Quick caveat: this is not a flick for gore-hounds or those seeking a body count hack-n-slash. Tharpe is much more concerned in constructing a tense atmosphere that slowly builds to an all-out final girl battle with our titular psycho. The story opens to a ramshackle home in the boonies where a reclusive, hateful woman keeps her nine-year-old son chained in the attic and insists he cover his monstrous face with a patchwork mask. Though, a quick blink and you’ll miss it shot reveals his deformities are likely just a figment of her delusional imagination. Seriously, you guys, she’s a terrible mom.

In fact, after giving birth all by herself in bed to a second child, she doesn’t hesitate to drop the newborn into a trash fire where she quickly heads back inside for a much-deserved nap. This pretty much signals the last straw for her prisoner/offspring who sets about swiftly righting her wrongs. In these opening moments, the mood is perfectly set for the quietly chilling tale that follows. Flash forward several years and the child is now grown (“The Keller Boy,” uncredited but apparently played by the director himself) and about to be transported to a neighboring mental institution. Naturally, he escapes mid-transit (told you it owes a lot to Halloween).

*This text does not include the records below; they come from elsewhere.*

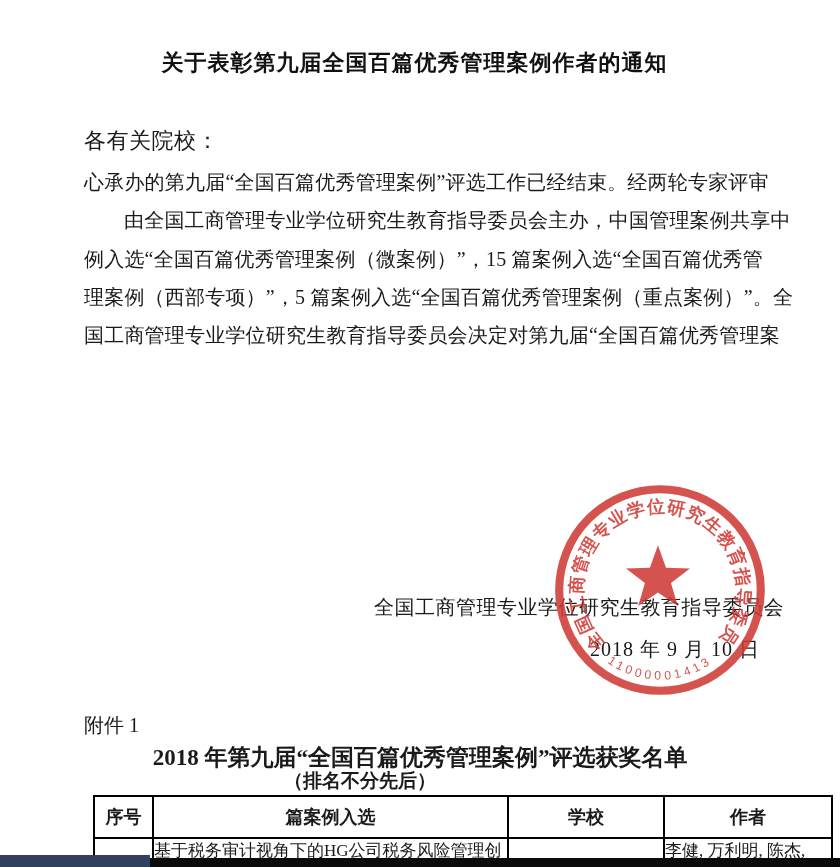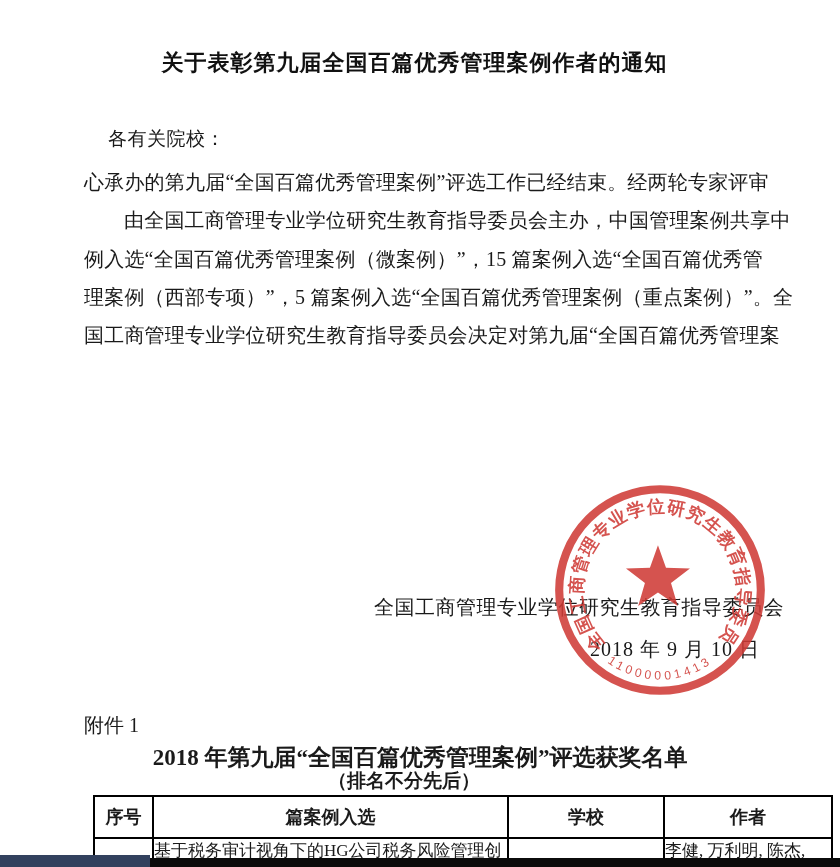--- a/index.html
+++ b/index.html
@@ -5,21 +5,21 @@
   html,body{margin:0;padding:0;background:#fff;}
   .page{
     position:relative;width:840px;height:867px;background:#ffffff;overflow:hidden;
     font-family:"Liberation Serif","DejaVu Serif",serif;color:#1a1a1a;
   }
   .notice-title{
     position:absolute;top:48px;left:0;width:829px;text-align:center;
     font-size:22px;font-weight:bold;letter-spacing:1px;color:#111;
   }
   .salutation{
-    position:absolute;top:126px;left:84px;font-size:19px;letter-spacing:.5px;margin-left:24px;
+    position:absolute;top:126px;left:84px;font-size:22px;letter-spacing:.5px;
   }
   .body-block{
     position:absolute;top:163px;left:84px;width:674px;font-size:20px;
   }
   .body-line{
     height:38.3px;line-height:38.3px;white-space:nowrap;
     text-align:justify;text-align-last:justify;letter-spacing:.2px;
   }
   .body-line.indent{padding-left:40px;width:634px;}
   .body-line.last{text-align-last:left;}
@@ -34,21 +34,21 @@
   }
   .attach-label{
     position:absolute;top:712px;left:84px;font-size:20px;
   }
   .list-title{
     position:absolute;top:742px;left:0;width:840px;text-align:center;
     font-size:23px;font-weight:bold;
   }
   .list-subtitle{
     position:absolute;top:768px;left:0;width:720px;text-align:center;
-    font-size:19px;font-weight:bold;padding-left:44px;
+    font-size:19px;font-weight:bold;
   }
   table.award{
     position:absolute;top:795px;left:93px;width:738px;
     border-collapse:collapse;table-layout:fixed;background:#fff;
   }
   table.award th, table.award td{
     border:2px solid #000;padding:0;overflow:hidden;
   }
   table.award th{
     height:40px;font-size:18px;font-weight:bold;vertical-align:middle;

The rest of the story centers on two sisters who are moving across the country, leaving behind their family home and too many painful memories. As you might expect, their paths ultimately cross with the escaped lunatic. That’s really all there is in terms of plot. That said, there’s the insane but in the realm of possibility likelihood that our heroine’s little sis is the long lost trash-fire sibling of the Keller boy, but that is never touched on. The fact that she was adopted at the same time as our Freak was institutionalized is probably just a thematic element to link them. Although, if there were ever a Freak 2 they could pull a “Laurie Strode/Cynthia Myers” and claim the groundwork was there all along.

Freak is barebones, shot on presumably a threadbare shoestring, and features acting that is…not the greatest. Despite all of that, it really does work at sending a chill down your spine. Taking a page (or two or three) from Carpenter, Tharpe shoots his villain in brief glimpses. His guise, a series of white bandages wrapped around his “deformed” face, cuts a creepy silhouette whether in shadow or the more adrenaline fueled final moments. A distinctive and bold choice is the score. It’s minimalist, even occasionally nonexistent, with several of the more suspenseful moments playing out with nothing on the soundtrack but wind rustling through the leaves. The editing is also top notch, whipping up tension in an instant by way of a couple of well-placed inserts. The Keller Boy’s mental state is conveyed through quick-cut flashbacks, all without him uttering a word.

For those who love the style of Halloween and enjoy their chills to come at a deliberate drip, Freak is a damn fine thriller. Likely shot on 16mm short ends, a script that is simply the basest of narrative, and a crew that probably features more than a few family and friends – Tharpe manages to wring every drop from what he had available. Again, I feel the need to reiterate, while this is structurally a slasher film, the body count is very minimal as is the red sticky stuff. Nonetheless, I highly recommend this little indie. I can really sum it up for you as “Ti West decided to remake Halloween with a local Indiana theater troupe.” So…from that statement alone, you should know if this will be your jam or not.